Resulta llamativo como nos negamos a nosotros mismos, la posibilidad de contrastar la vida cotidiana con la vida de los hombres y mujeres que vivieron en otros tiempos.

Con aquellos que vivieron durante el relato de la Palabra de Dios, para comprobar como siempre finalmente hubo castigo para los transgresores y la maldad no quedó impune.

Es que somos como sociedad, peores que en el pasado? Es esto lo que ocurre? O es que simplemente estamos llegando al tiempo sobre los que los discípulos le pidieron señales a Jesús?
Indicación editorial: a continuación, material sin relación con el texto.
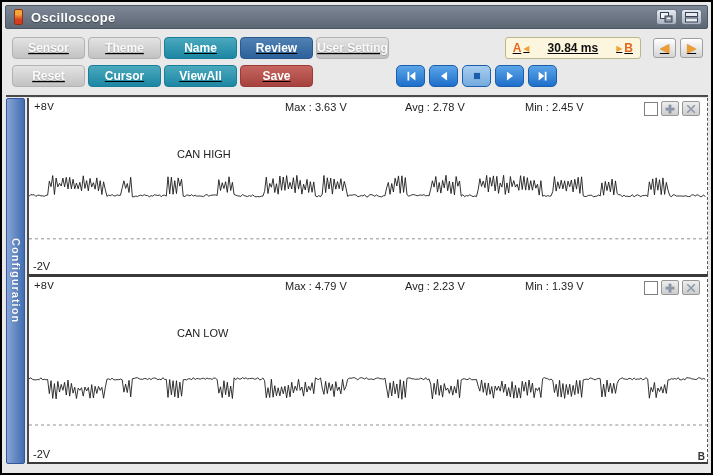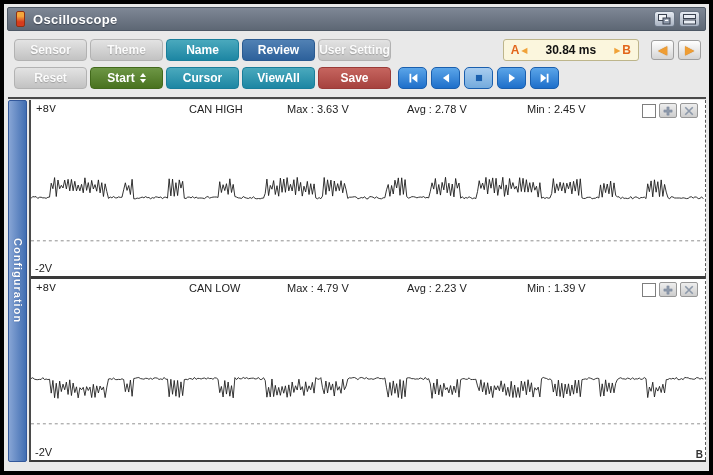"Oscilloscope" .window { border: 4px solid #000000 -> 2px solid #000000 }
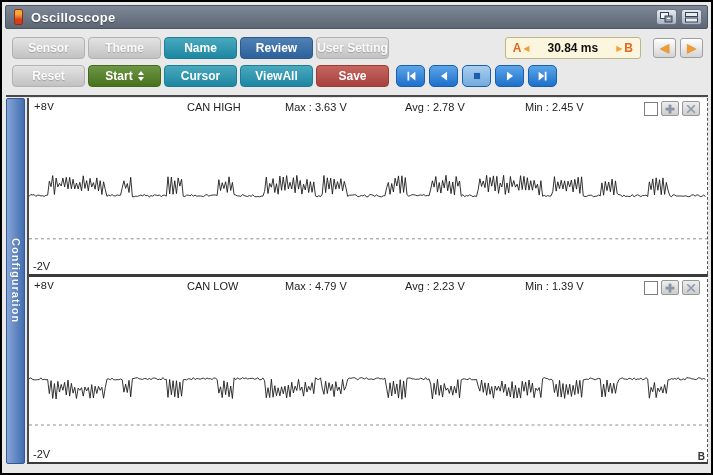"Sensor" .toolbar { text-decoration: none -> underline }
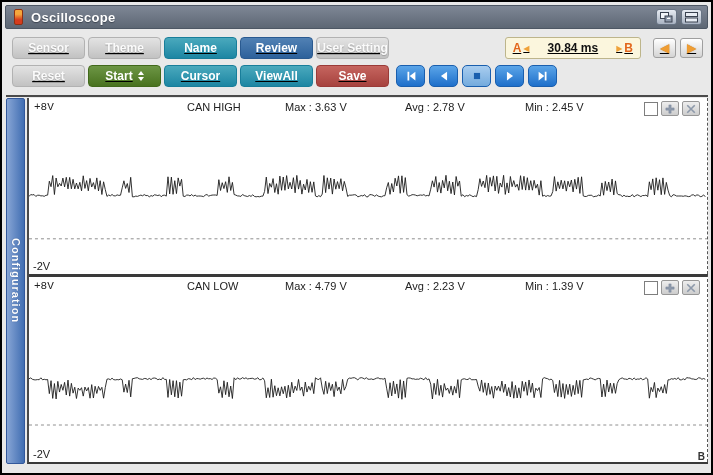"Start" button.btn { html: <button> <span>Start</span> <span> <span></span> <span></span> </span> </button> -> none }
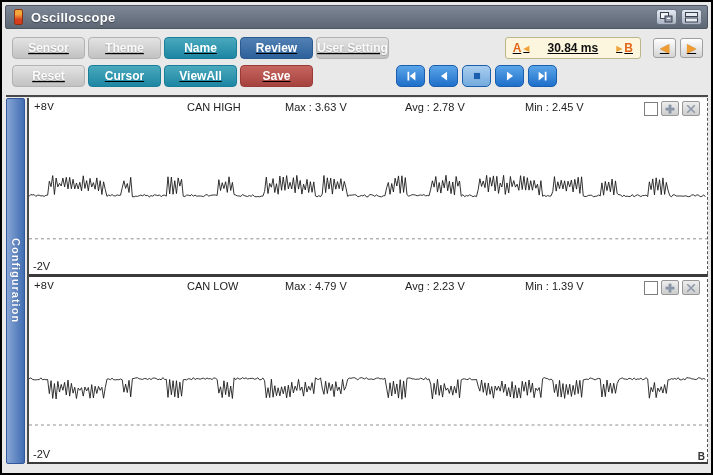"CAN HIGH" .pos-name { left: 158px -> 148px; margin-top: none -> 47px }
Intentando una respuesta coherente, podríamos decir que nos estamos acercando al tiempo en el que comenzaremos a llamar a lo bueno… malo, sin ninguna clase de paliativos.

Obviamente estaremos llamando a lo malo… bueno. Esta es la gran cuestión sobre la que debemos reflexionar, para poder dar a nuestros jóvenes, por lo menos el mensaje de nuestra conducta personal.

Nos acercamos a los tiempos en los que será muchísimo más importante, lo que hacemos, que todo lo que podamos decir. Solamente así podremos impedir, que a lo bueno lo llamemos malo.